One way or another, there has always been a sense of control which comes from certain establishments since the Independence of 1947. Riding the waves of one military coup to the next one, with short bouts of elected leaders in between, Pakistan never truly became a nation where democracy was the word that defined it.
This charade of puppetry becomes further apparent when one peruses the history of the media in this nation. The first set of media regulation was imposed by President Ayub Khan in 1962 when he presented the Press and Publication Ordinance (referred to as PPO henceforth). The PPO gave the authorities permission to confiscate newspapers, close down news providers, and arrest journalists. The following military leader, Zia-ul-Haq, followed the same path and further amended the PPO, making it impossible for the publishers to post news that was not approved by the administration even if it was factually correct. National interests are damned!

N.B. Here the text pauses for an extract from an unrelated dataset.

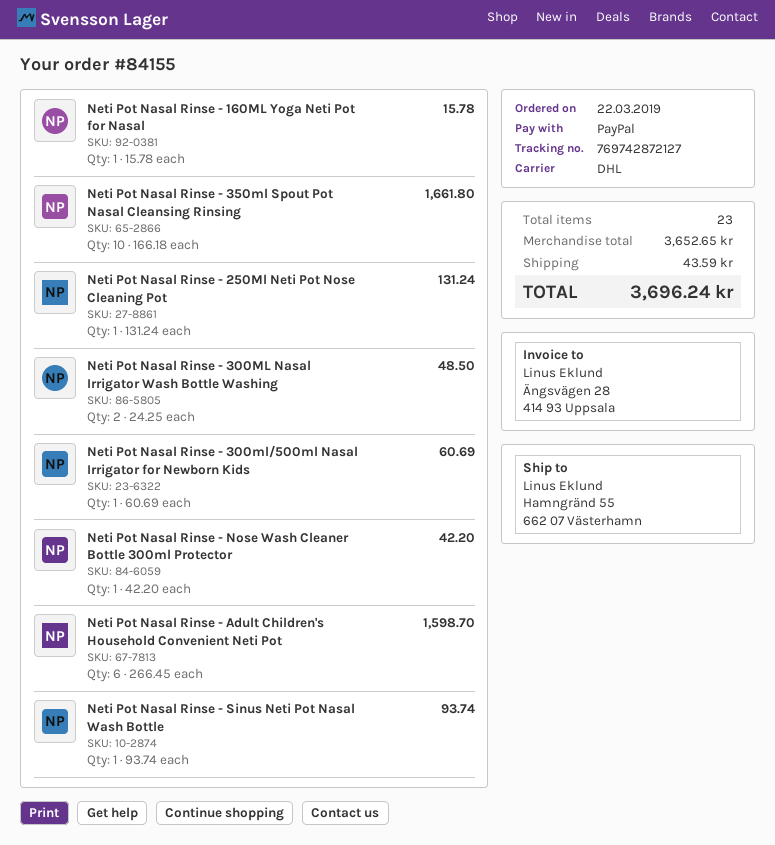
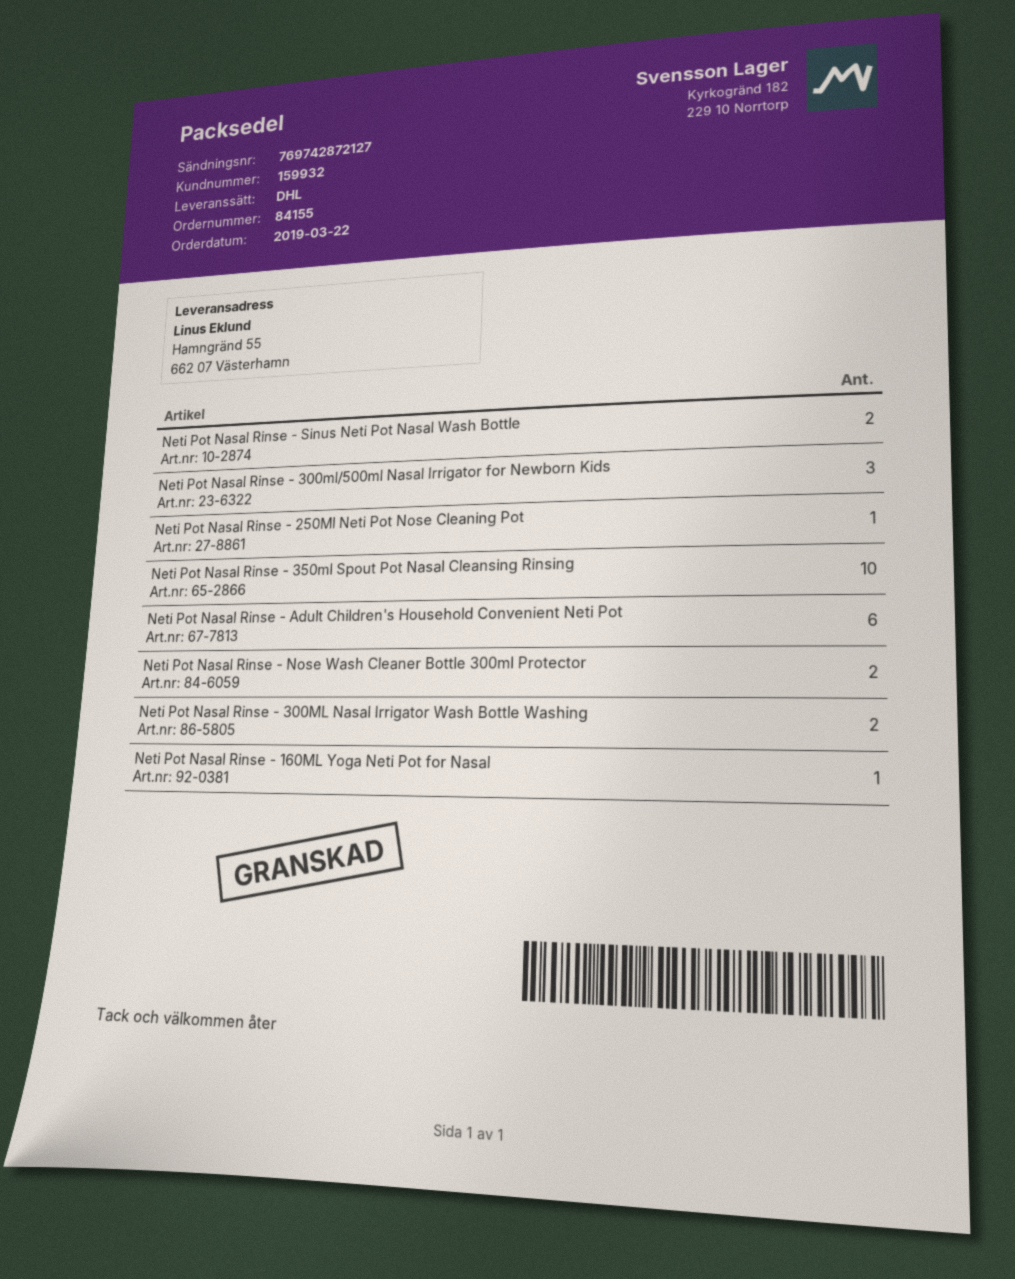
Neti Pot Nasal Rinse - 300ml/500ml Nasal Irrigator for Newborn Kids: 1 -> 3
Neti Pot Nasal Rinse - Nose Wash Cleaner Bottle 300ml Protector: 1 -> 2
Neti Pot Nasal Rinse - Sinus Neti Pot Nasal Wash Bottle: 1 -> 2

While it is true that the television was first brought forth in Pakistan during the so-called “Golden era” of General Ayub Khan, it should also be mentioned that the first semi-government channel (People’s TV Network) was introduced in the 1990s, and completely private channels were established later on; for, over almost 30 years, there was only one TV channel which controlled the narrative that was presented to the masses.
The same trend can be followed in the radio as well as print journalism. Until 1994, the only radio network that existed was Radio Pakistan; again, that means that the government was controlling the narrative presented to the people of Pakistan for almost 30 years in this sector too.
It can be argued that in Musharraf’s time, there was an increase in the liberty of media, but from 1994 to 1997, the total number of daily, monthly, and other publications increased from 3,242 to 4,455, but had dropped to just 945 by 2003 with the highest impact in the province of Punjab. After the low point in 2003, the number of publications grew to 1279 in 2004, to 1997 in 2005, 1467 in 2006, 1820 in 2007, and 1199 in 2008. Is it only a coincidence that the number of publications only grew after the year Musharraf had won the referendum that allowed him to continue on as the President of Pakistan until 2007?
PEMRA is the “independent” regulatory authority that has been given the power over the news agencies, regardless of which media platform is being used – however, note that the government-owned PTV does not come under its supervision, so either way the narrative is going to be controlled by the government. Why should that matter if PEMRA is truly independent? PEMRA and most of the other media laws only came into being in 2002 before the PML-Q government came into power. Regardless of the backing, this government had from the army, the undemocratic nature of these laws would not have sat well with the Constituent Assembly.
Was Media Freedom Ever Truly Present in Pakistan?: The alleged independence that PEMRA had all but faded away by 2007 when Aaj TV was threatened to be shut down for discussing the judicial crisis on air. During the nation-wide protests for the reinstatement of Chief Justice Iftikhar Chaudhry in 2009, they had shut down Geo TV and Aaj TV’s transmission across the country.
In 2009 conditions for reporters covering the conflict in the FATA and parts of the now-KPK were arduous, as correspondents were detained, threatened, expelled, or otherwise prevented from working, either by the Taliban and local tribal groups or by the army and intelligence services.
After gaining control of the Swat Valley, Islamic militants banned cable television broadcasting. During two major military attacks during the year – against Taliban-affiliated militants in the Swat Valley in April and the South Waziristan tribal area in October – reporters faced bans on access, the pressure to report favourably on these advances, and dozens of local journalists were forced to leave the area.
Was Media Freedom Ever Truly Present in Pakistan?: Not only publications as a whole were censored, but certain journalists have been targeted too, causing self-censorship to prevail. Examples of famous journalists that were attacked in the recent past include, but are not limited to, Hamid Mir and Umar Cheema. During this week itself, there have been reports of Senior Journalist Asma Shirazi being threatened in her home.
The selective censorship that occurs in Pakistan does not colour it positively in the international media. According to a report by Al-Jazeera, investigative reporters in Pakistan claim that they have been called by people in the intelligence agency, who demanded that opinion editorials that suggested that Prime Minister Khan was elected with the support of the military be removed. There is also the case of the recent interview that Hamid Mir conducted with the former President of Pakistan, Asif Ali Zardari, which was taken off air within the first few minutes of the show (earning negative publicity globally) – isn’t it questionable that this was removed on the excuse that President Zardari is in the middle of a corruption case, whereas known terrorist Ehsanullah Ehsan’s interview was allowed to be publicly aired? It is no wonder that in 2016, American research firm Freedom House ranked Pakistan among the worst 10 countries for Internet freedom.
Was Media Freedom Ever Truly Present in Pakistan?: Human Rights’ Minister Shireen Mazari has not spoken up about the recent incidents which are making people question themselves and censor their words out of fear. Where is the freedom of speech that all Pakistanis deserve? Where is our right to information? If it all has to go through certain kind of censorship to paint one institution in the best colours and put rose-tinted glasses on the public’s eyes, then why even bother with this facade of having a private media? The masses deserve the truth, and it is time that the government attempts to prove that they are not “selected” by improving the conditions for media.